Email Alerts: If you are NOT receiving emails from me alerting you each time there is a new posting on Jackspotpourri, just send me your email address and we’ll see that you do. And if you are forwarding a posting to someone, you might suggest that they do the same, so they will be similarly alerted. You can pass those email addresses to me by email at jacklippman18@gmail.com

More on the Sources of Information on Jackspotpourri: 

The sources of information used by Jackspotpourri include a delivered daily ‘paper’ newspaper (now becoming the South Florida Sun Sentinel) and what appears in my daily email. Be aware that when I open that email, I take these steps: 
1. I quickly scan the sources of the dozen or two emails I still get each day at my old email address to see from where they are being sent. Most are from vendors which I may have used years ago. Without reading 99% of them, I usually immediately delete them. 
 2. I then go to the email arriving at jacklippman18@gmail.com. Gmail enables ‘Promotion’ emails to be so designated and separated out. I believe their criteria are whether or not they end up asking for donations or if they are no more than advertisements. I ignore most of these ‘Promotion’ emails without reading them, deleting them. A very few, perhaps one or two a day, get moved over to the two or three dozen other emails which I will actually open. 
 3. Then I read my email. 

Besides email, my other source of information is the Google search engine (or other search engines) where I can look up any subject I want. 

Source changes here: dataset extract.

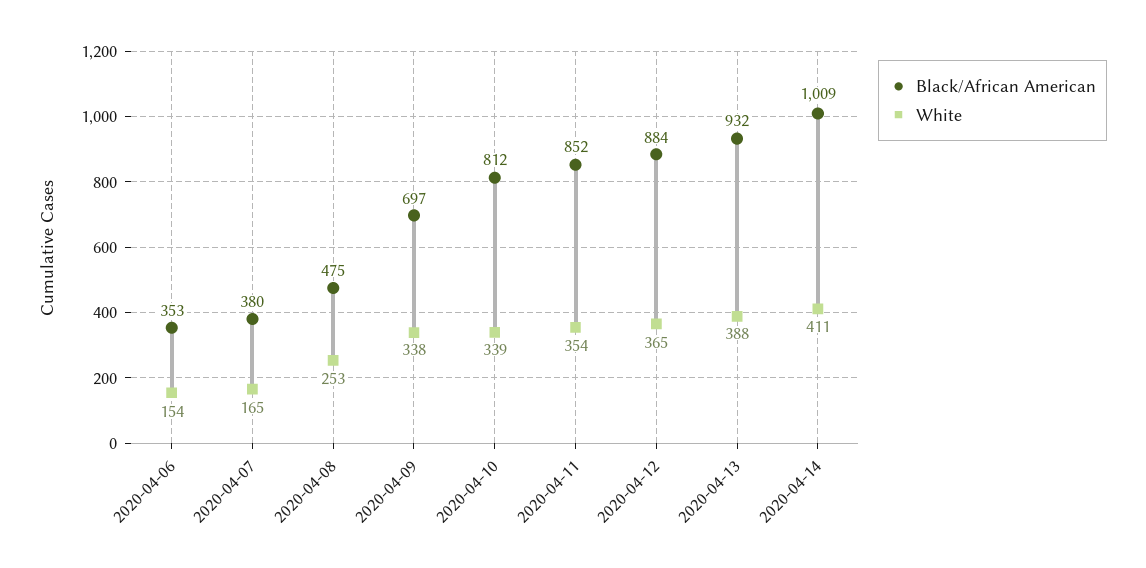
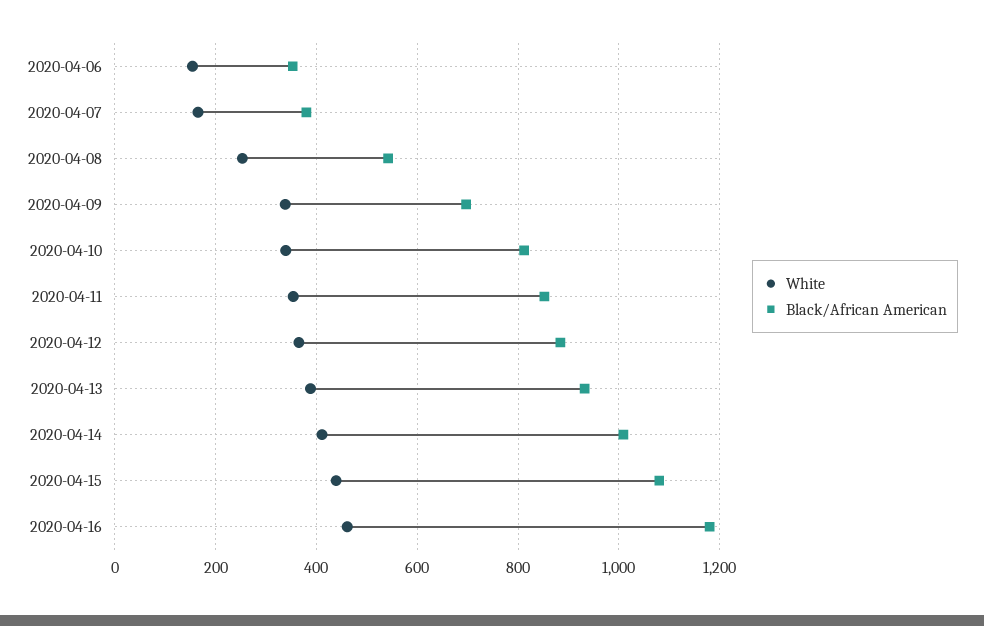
Black/African American, 2020-04-08: 475 -> 540
White, 2020-04-15: none -> 440
Black/African American, 2020-04-15: none -> 1080
White, 2020-04-16: none -> 460
Black/African American, 2020-04-16: none -> 1180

Lately, these search results have been headed by a very generalized summary clearly labeled as being developed by AI (Artificial Intelligence). On occasion I might use such search results, but when I do, I will say that I am doing so. Generally, however, I try not to use such summaries in preparing Jackspotpourri. After such ‘AI’ search results, there follows the other results of my search. Unlike the anonymous AI-generated summaries, the sources of these results are clearly indicated, giving them a greater credibility than the AI summary. 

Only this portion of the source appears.